Shortly after getting the kids to bed, which sometimes is as late as 9:00pm, a usual occurrence is for my wife and I to retire to our separate desks. She to the home office, me to the couch. It’s been a long day, and we both need a breather.

Unfortunately, a lot of the time our “breathers” happen apart from each other.

It’s hard to muster the energy and strength to spend time engaging in a relationship after a long hard day fighting spreadsheets, meetings, customers, and expense reports. For my wife, it’s the exhaustion of four kids, each with their own unique way of depleting what little energy she has at the end of the day. So, after the kids go to bed, we’re done.

The two of us meeting together for a budget meeting? Fat chance.

Discussing our weekend plans? That can wait.

Pursuing each other sexually? Unfortunately, sometimes that too dips too much into the reserves.

It’s no wonder that marriages today are ruled by reality television, Facebook (which is referenced in at least one out of every three to four divorces today), and the insatiable appetites we all have for sweets. Ice cream, despite it’s glorious tastes (Häagen-Dazs® peanut butter chocolate, thank you very much), only lasts for a few minutes and usually leaves a full stomach, numbed feelings, and an empty heart.

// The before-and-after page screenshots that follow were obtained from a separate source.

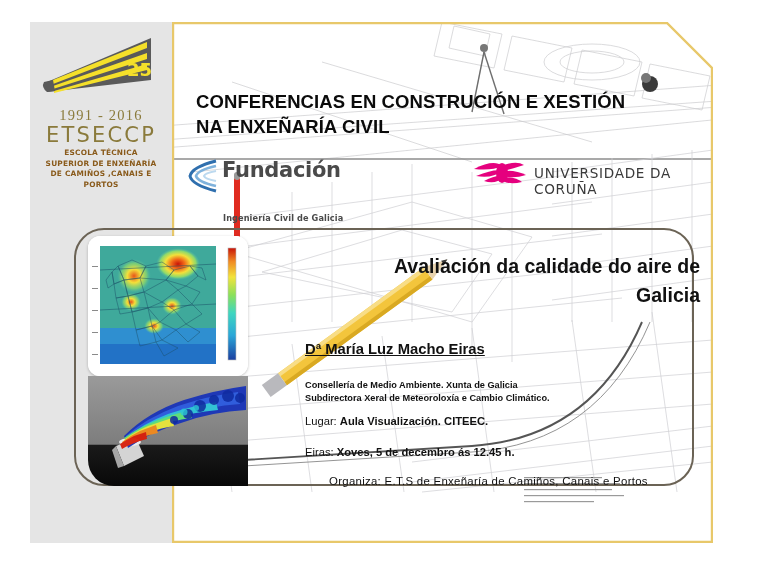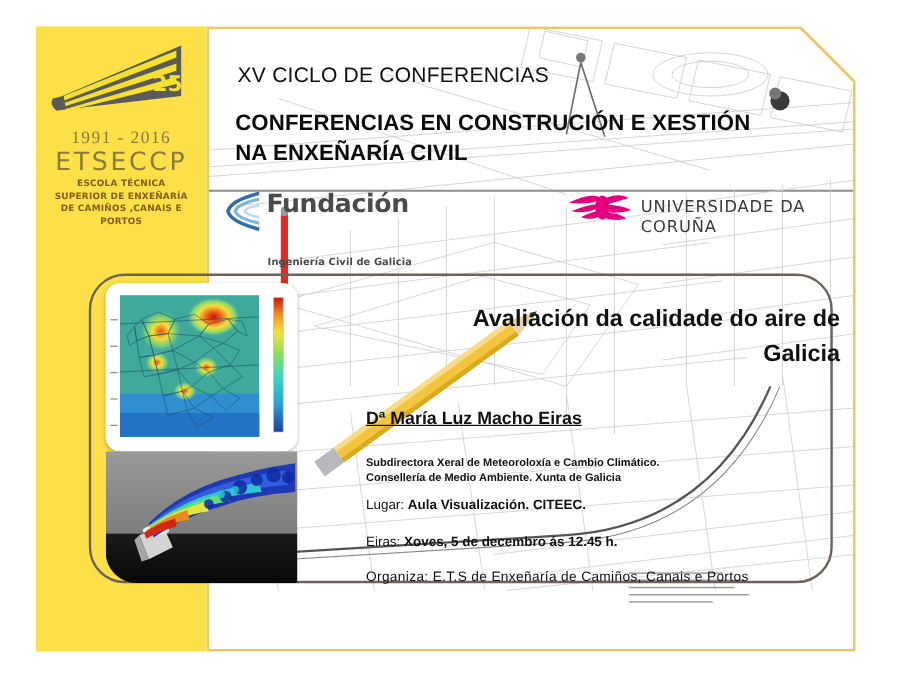"25" .yellow-panel { background: #fde047 -> #e5e5e5 }
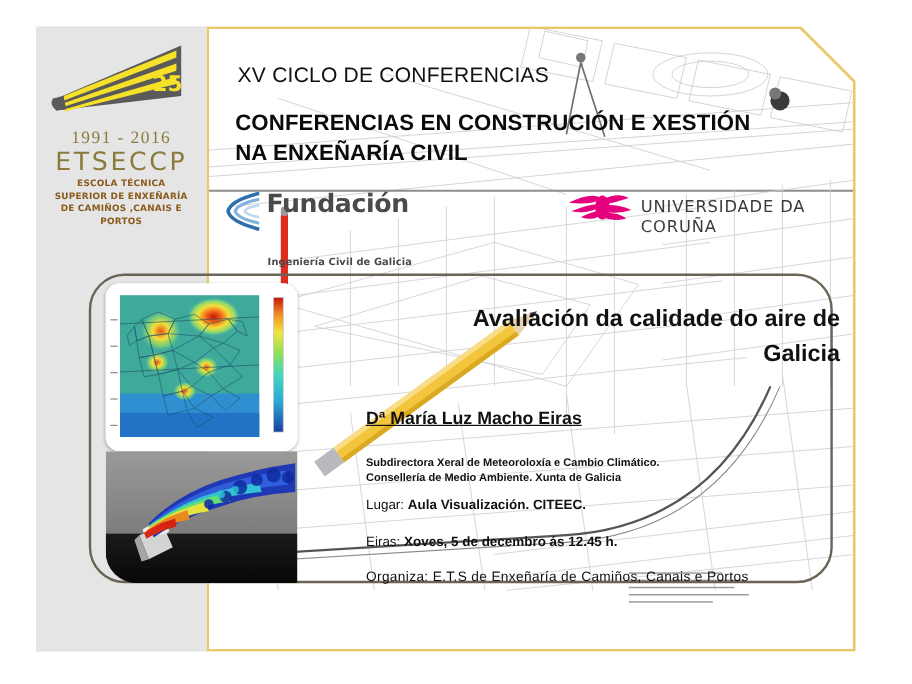"XV CICLO DE CONFERENCIAS" div.hdr-line1 { html: <div>XV CICLO DE CONFERENCIAS</div> -> none }
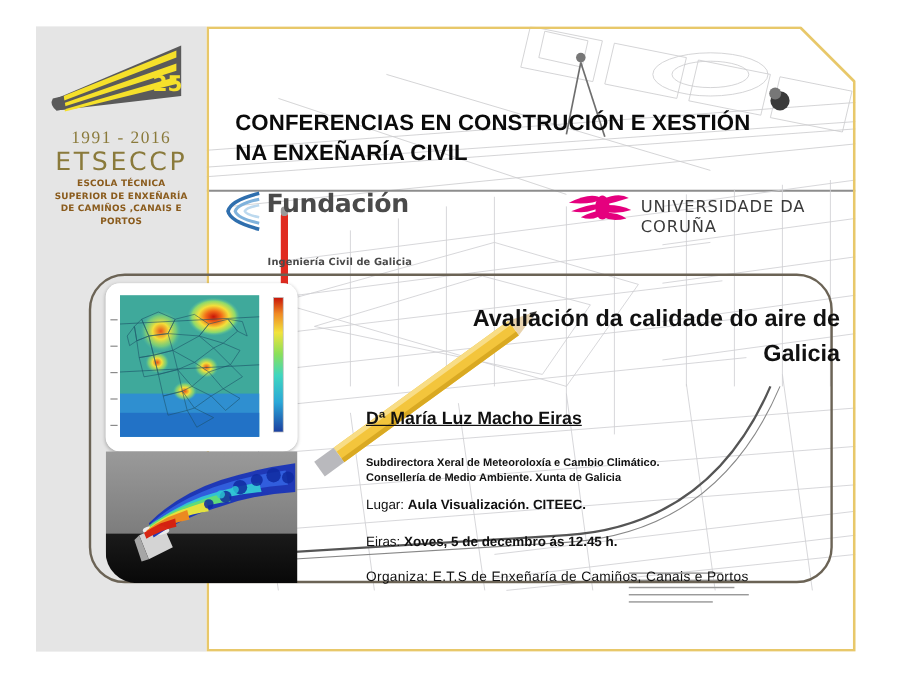"Subdirectora Xeral de Meteoroloxía e" div { order: before "Consellería de Medio Ambiente. Xunta" -> after "Consellería de Medio Ambiente. Xunta" }
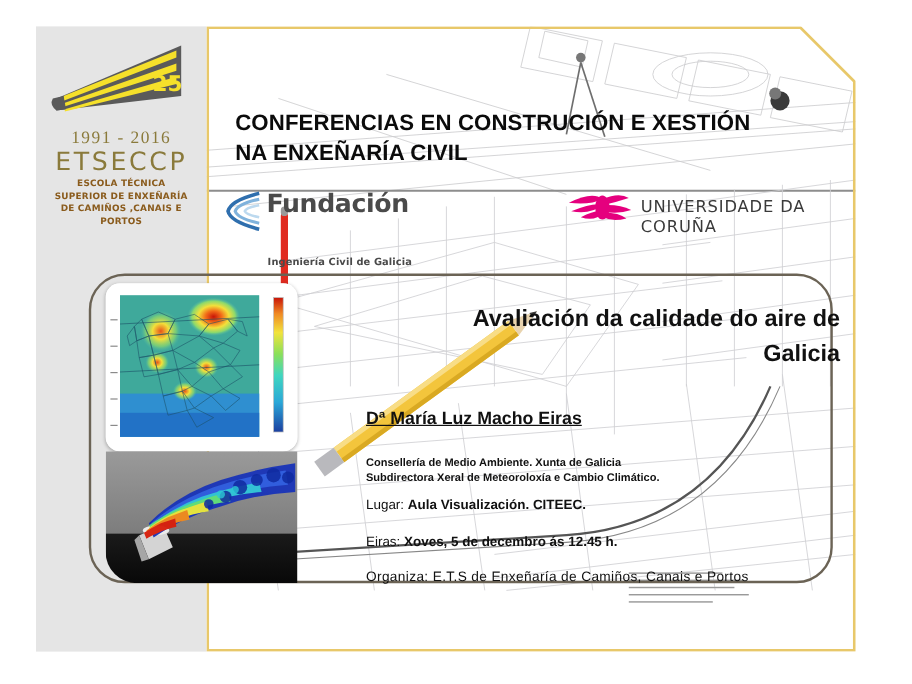"Organiza: E.T.S de Enxeñaría de" .meta-org { margin-left: none -> 24px }
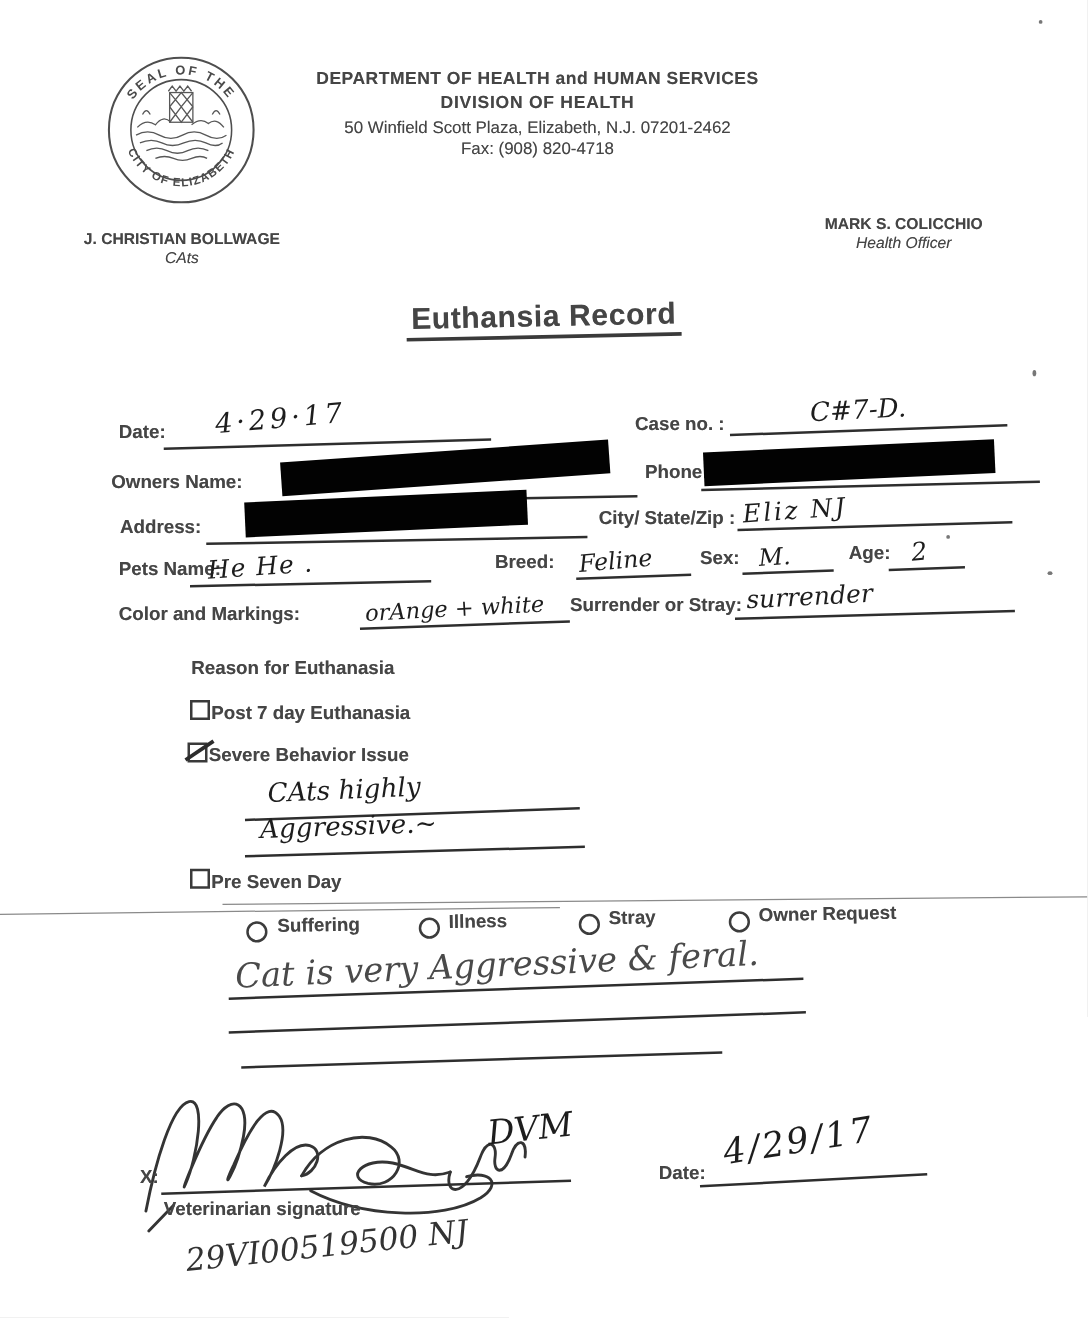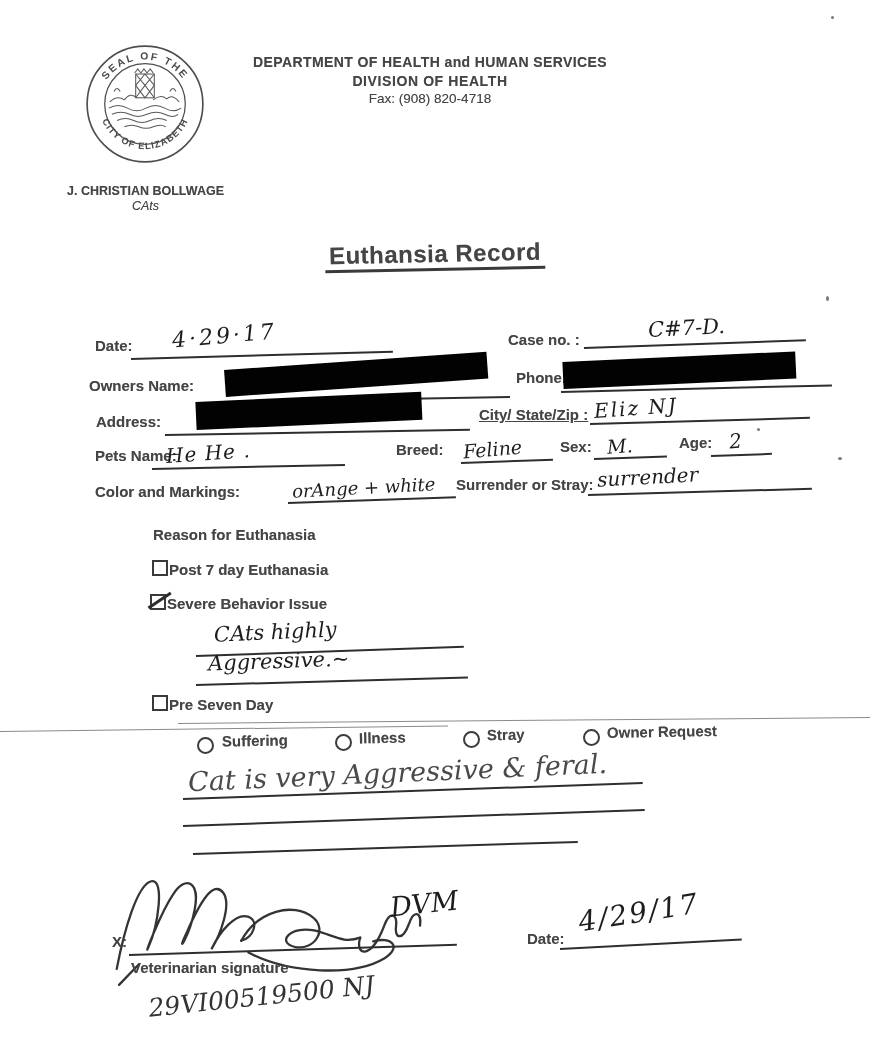"50 Winfield Scott Plaza, Elizabeth," div.printed { html: none -> <div>50 Winfield Scott Plaza, Elizabeth, N.J. 07201-2462</div> }
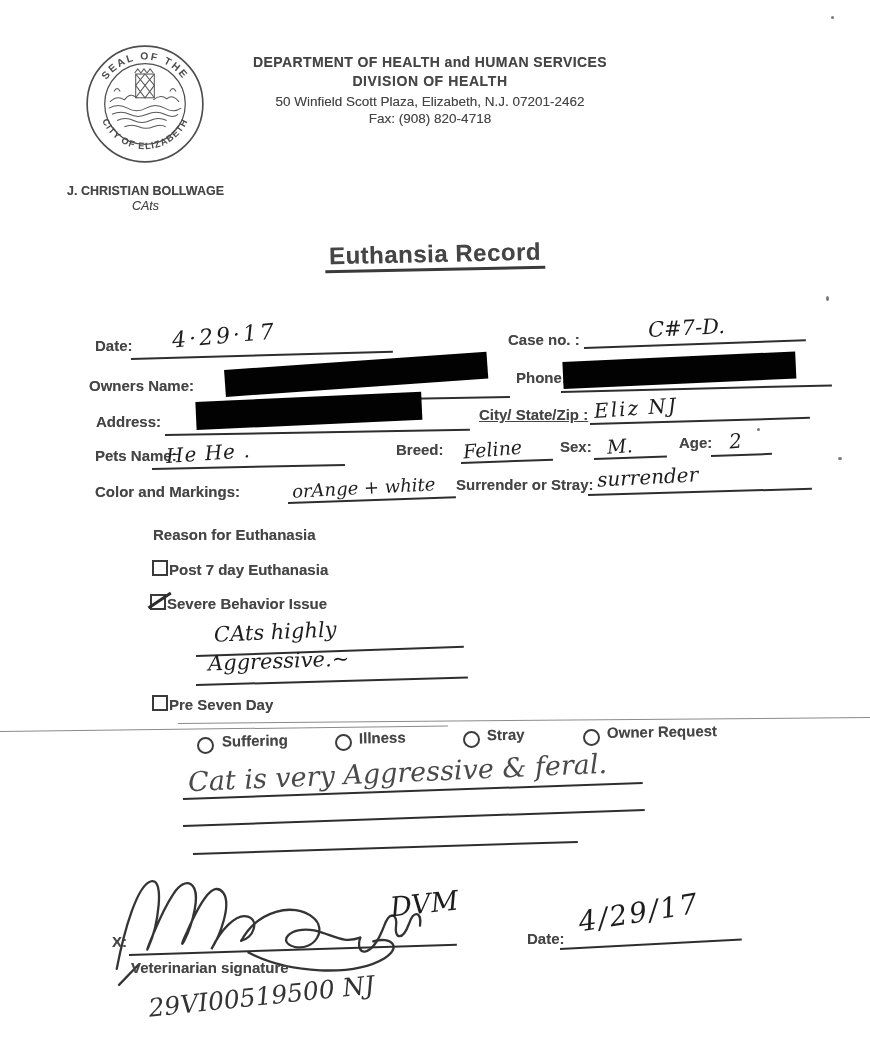"MARK S. COLICCHIO" div.abs { html: none -> <div> <div>MARK S. COLICCHIO</div> <div>Health Officer</div> </div> }
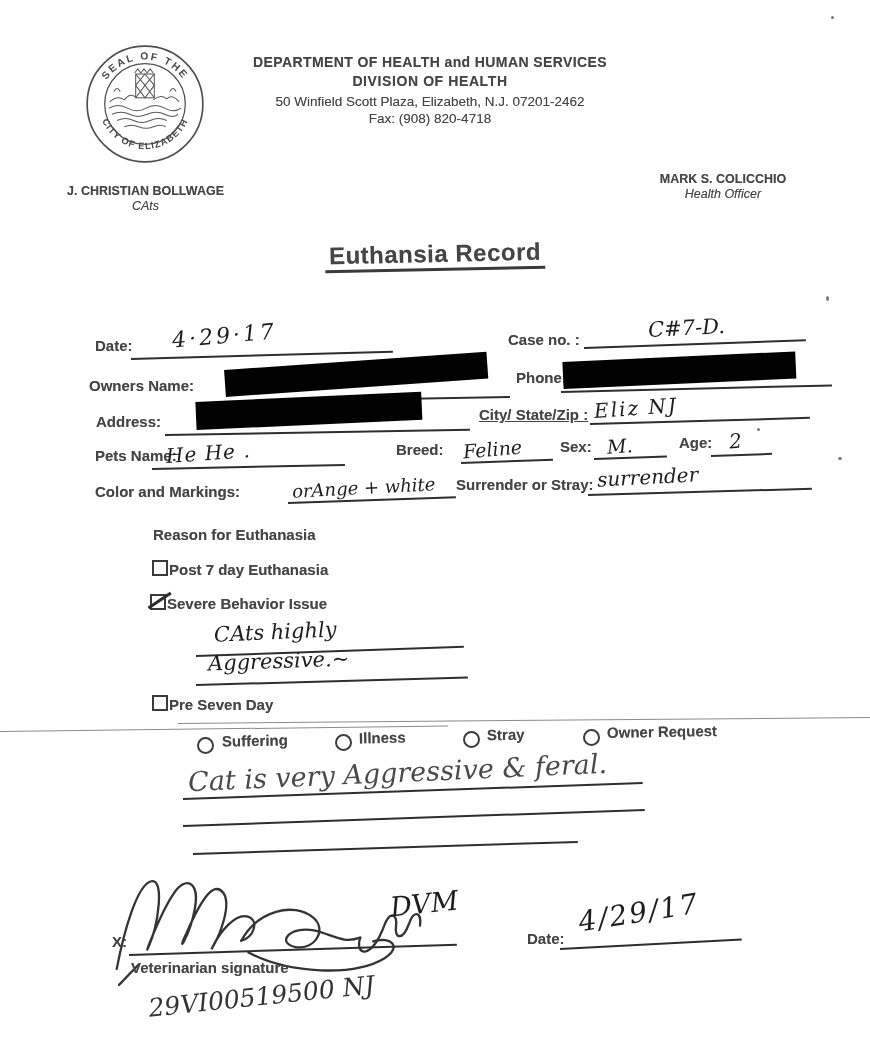"City/ State/Zip :" div.abs { text-decoration: underline -> none }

With or without kids, life takes our energy. The simple becomes complex, and what once seemed so natural turns into the most laborious of tasks. To fight against the relational gravity, which is that mystical force that pulls and pushes us away from those we want to live life with, here are a few suggestions.

  1. Pursue sex before bedtime. Sexual intimacy is a major adhesive in keeping connections alive. Sex is easy, fun, and exciting in the early days of marriage, yet usually drifts to something more reminiscent of a chore or a responsibility. If one or both of you wait until all the TV shows are over and you’re both in bed to pursue a sexual connection, chances are one will be too tired. Rejections are inevitable when sex is initiated after bedtime.
  2. Declare some evenings to be media-free. At least 2 nights out the week, refuse to turn on the TV, log in to Facebook, or to play video games (on phones, TVs, computers). Instead use this time to discuss your week, reconnect sexually, read a book together, or to work on something together. If media is present in your home more nights a week than you and your spouse are, you’re marriage will suffer.
  3. There are three main conversations that must be discussed monthly: Money, Money, and Money. Take one evening a month and do a budget together. I suggest Sunday evening. Then at the beginning of the month, disburse the savings, cash, and pay the bills together. Each of you needs to be involved and in the know about where and how your money is spent. Together is better. Lastly, in the middle of the month, take a look at the first half of the month and review your goals. Talk about what you’re wanting to accomplish, where you need improvement, and what action steps you have for the last half.

Our best energies in the evening don’t automatically go to our spouse, they will usually go to ourselves. If we wait for the other person to bring about connection, both husband and wife will find something else to connect with, be it a TV, computer, or book. Be intentional about giving your best to your marriage.